*Work to be completed*: Locate the line that contains "delivery date: 2022-10-24 -> 2022-10-18" in the entries below, then repeat it and every following line through the line that contains "total quantity: 15 -> 13", exactly, and no others.

*** Opening Provided information ***

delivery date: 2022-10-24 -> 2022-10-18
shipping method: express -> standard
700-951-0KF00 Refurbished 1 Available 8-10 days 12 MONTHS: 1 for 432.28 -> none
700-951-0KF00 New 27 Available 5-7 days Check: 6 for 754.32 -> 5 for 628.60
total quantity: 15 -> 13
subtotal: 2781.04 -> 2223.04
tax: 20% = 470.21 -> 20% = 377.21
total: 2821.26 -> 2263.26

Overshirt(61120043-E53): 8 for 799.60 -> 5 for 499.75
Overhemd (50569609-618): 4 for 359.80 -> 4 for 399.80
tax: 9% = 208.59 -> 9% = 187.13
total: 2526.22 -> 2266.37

*** Closing Provided information ***
*** Opening Provided information ***

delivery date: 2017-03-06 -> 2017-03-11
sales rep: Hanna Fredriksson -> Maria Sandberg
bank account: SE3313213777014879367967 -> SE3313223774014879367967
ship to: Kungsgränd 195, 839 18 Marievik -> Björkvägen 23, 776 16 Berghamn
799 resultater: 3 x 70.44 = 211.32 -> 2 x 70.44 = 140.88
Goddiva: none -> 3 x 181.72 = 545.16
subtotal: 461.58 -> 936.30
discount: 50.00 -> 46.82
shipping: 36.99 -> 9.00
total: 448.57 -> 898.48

*** Closing Provided information ***
*** Opening Provided information ***

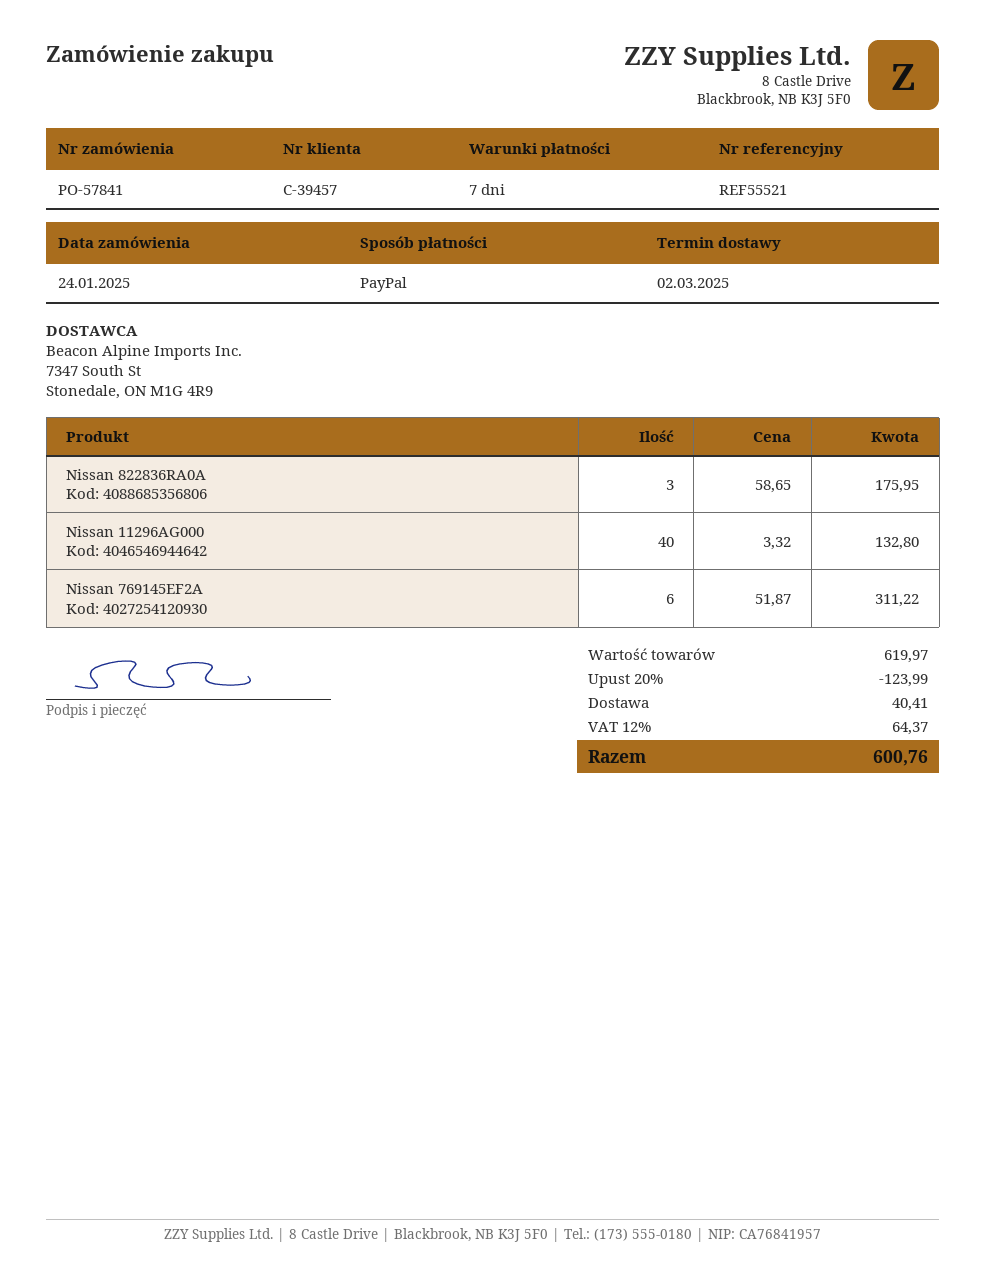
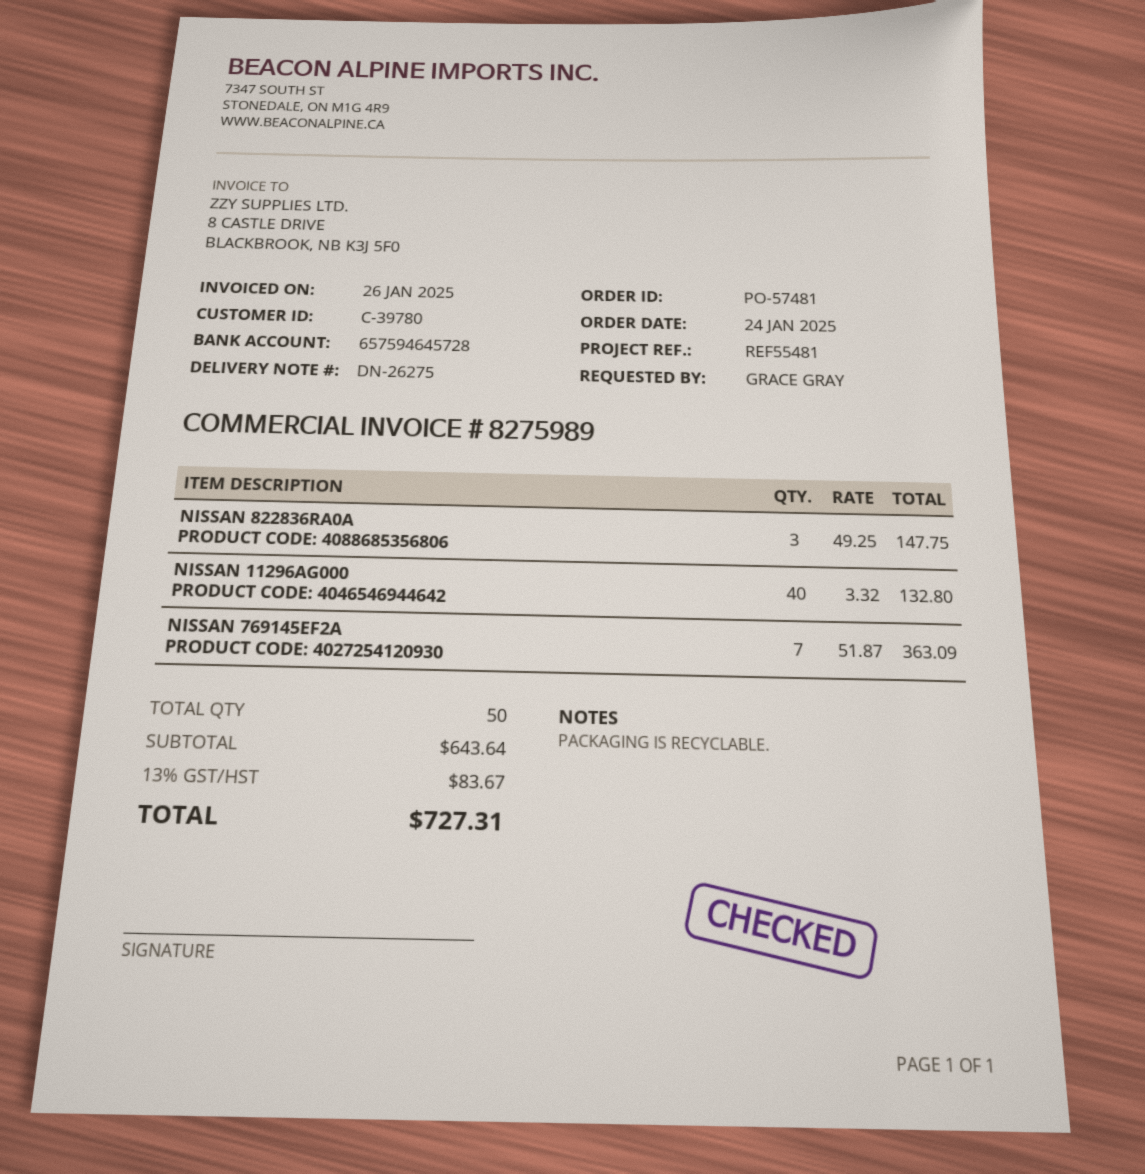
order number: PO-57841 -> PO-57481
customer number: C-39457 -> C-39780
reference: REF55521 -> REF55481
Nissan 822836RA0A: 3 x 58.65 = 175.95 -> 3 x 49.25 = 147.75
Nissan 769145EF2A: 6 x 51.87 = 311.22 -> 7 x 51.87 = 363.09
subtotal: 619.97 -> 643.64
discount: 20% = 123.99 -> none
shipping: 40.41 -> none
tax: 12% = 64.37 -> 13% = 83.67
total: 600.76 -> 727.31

*** Closing Provided information ***

*Result for this exercise*:
delivery date: 2022-10-24 -> 2022-10-18
shipping method: express -> standard
700-951-0KF00 Refurbished 1 Available 8-10 days 12 MONTHS: 1 for 432.28 -> none
700-951-0KF00 New 27 Available 5-7 days Check: 6 for 754.32 -> 5 for 628.60
total quantity: 15 -> 13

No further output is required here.